What you choose for breakfast will have a big impact on what you eat the rest of the day.

Case in point–eating 5 eggs is not the same as eating 1 donuts, even if the calories are matched. So it’s true that if you choose to eat breakfast, the benefits of that first meal will depend on your food selection.

However, if we’ve learned anything from Mark Haub’s Twinkie Diet, it’s that you can eat garbage and lose weight; so clearly, something else is going on. The pro-breakfast folks declare that because insulin sensitivity is higher in the morning, eating a carbohydrate-rich meal early in the day is the greatest opportunity to take in a large amount of energy without the danger of weight gain.

There’s only one tiny problem with that theory: insulin sensitivity is not higher in particular hours of the morning. It’s higher after a minimum of eight hours of fasting. It just so happens that you fast when you sleep, so the information is misleading. More specifically, insulin sensitivity is higher when your glycogen levels (the energy stores in your body) are depleted, like after your sleeping fast.

That’s why some people experience benefits by pushing back their first meal. (Technically, your first meal is always breakfast because it’s when you “break” your overnight fast.) Intermittent fasting takes that a step farther and turns your body into a fat-burning, muscle-building machine. You see, if you skip breakfast and extend the fasting period beyond the typical eight to ten hours, you increase insulin even more.

In the end, there is no science that supports the idea—from a direct comparison—that eating breakfast is better than not eating breakfast. This is not about food choice; it’s simple a matter of food timing.

In reality, this is closely linked to the multiple meal hypothesis. French researchers found that there is “no evidence of improved weight loss” by eating more frequently. And they even went a step farther to show that in terms of the number of calories you burn per day, it does not matter if you graze or gorge—assuming that you’re eating the number of calories you need to lose weight and the macronutrients (proteins, carbs, and fats) are equal.

If you’re told to eat 2,000 calories per day, it doesn’t matter if it’s separated into five 400-calorie meals or three larger calorie feasts. (However, the composition of those meals does matter.)

But that’s not all. Canadian researchers decided to compare three meals per day to six meals per day, breaking the six into three main meals and three snacks (the routine that has been advocated by every diet book written in the last twenty years). The results? There was no significant difference in weight loss, but the people who ate three meals per day were more satisfied and felt less hunger.
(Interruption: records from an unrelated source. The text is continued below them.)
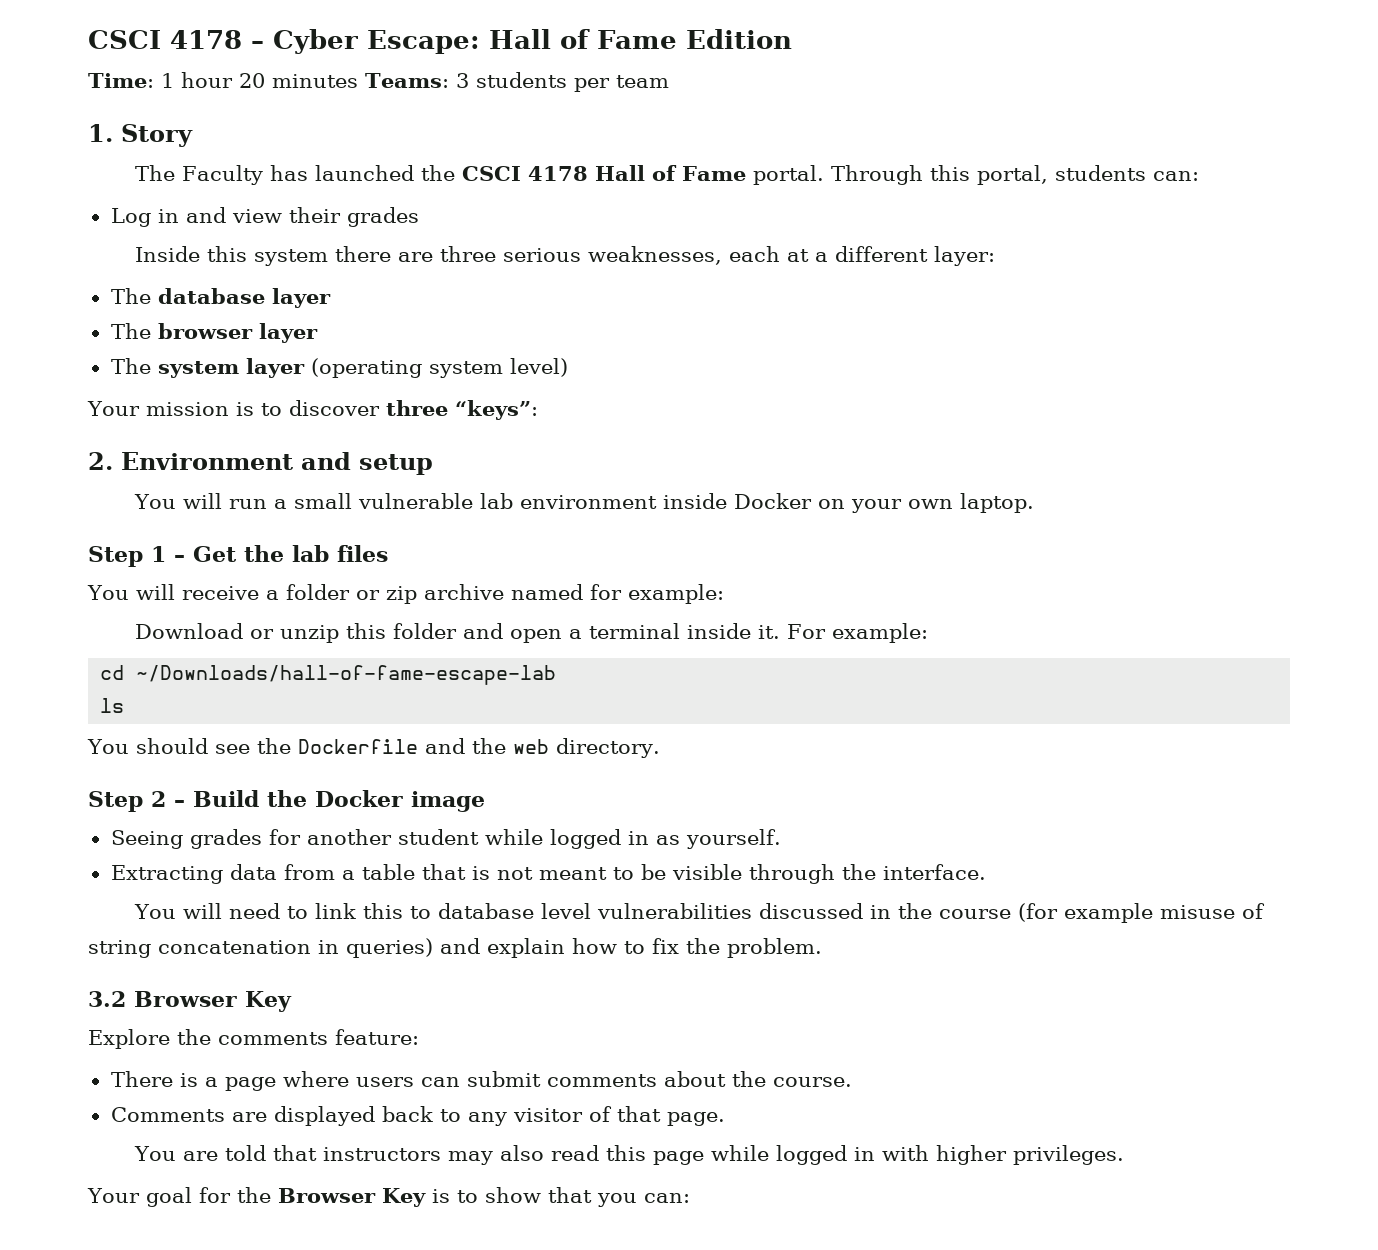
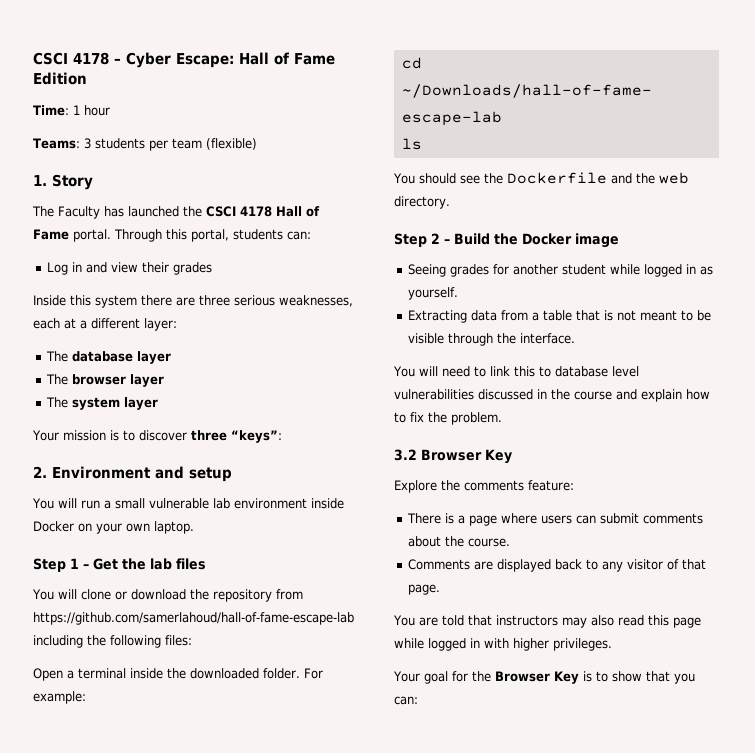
- Time: 1 hour 20 minutes Teams: 3 students per team
+ Time: 1 hour
+ Teams: 3 students per team (flexible)
- The system layer (operating system level)
+ The system layer
- You will receive a folder or zip archive named for example:
- Download or unzip this folder and open a terminal inside it.
+ You will clone or download the repository from https://github.com/samerlahoud/hall-of-fame-escape-lab including the following files:
+ Open a terminal inside the downloaded folder.
- You will need to link this to database level vulnerabilities discussed in the course (for example misuse of string concatenation in queries) and explain how to fix the problem.
+ You will need to link this to database level vulnerabilities discussed in the course and explain how to fix the problem.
What does it all mean? Some people might have a psychological dependence or belief that they need breakfast. It makes them feel better, it gives piece of mind, or maybe it very realistically helps control morning hunger.

From a physiological perspective–or how your body actually reacts to breakfast–there’s nothing special about eating early in the morning when it comes to triggering weight loss. In fact, forcing yourself to eat at a particular time, or a prescribed number of times, is just as big of a problem as saying you need breakfast.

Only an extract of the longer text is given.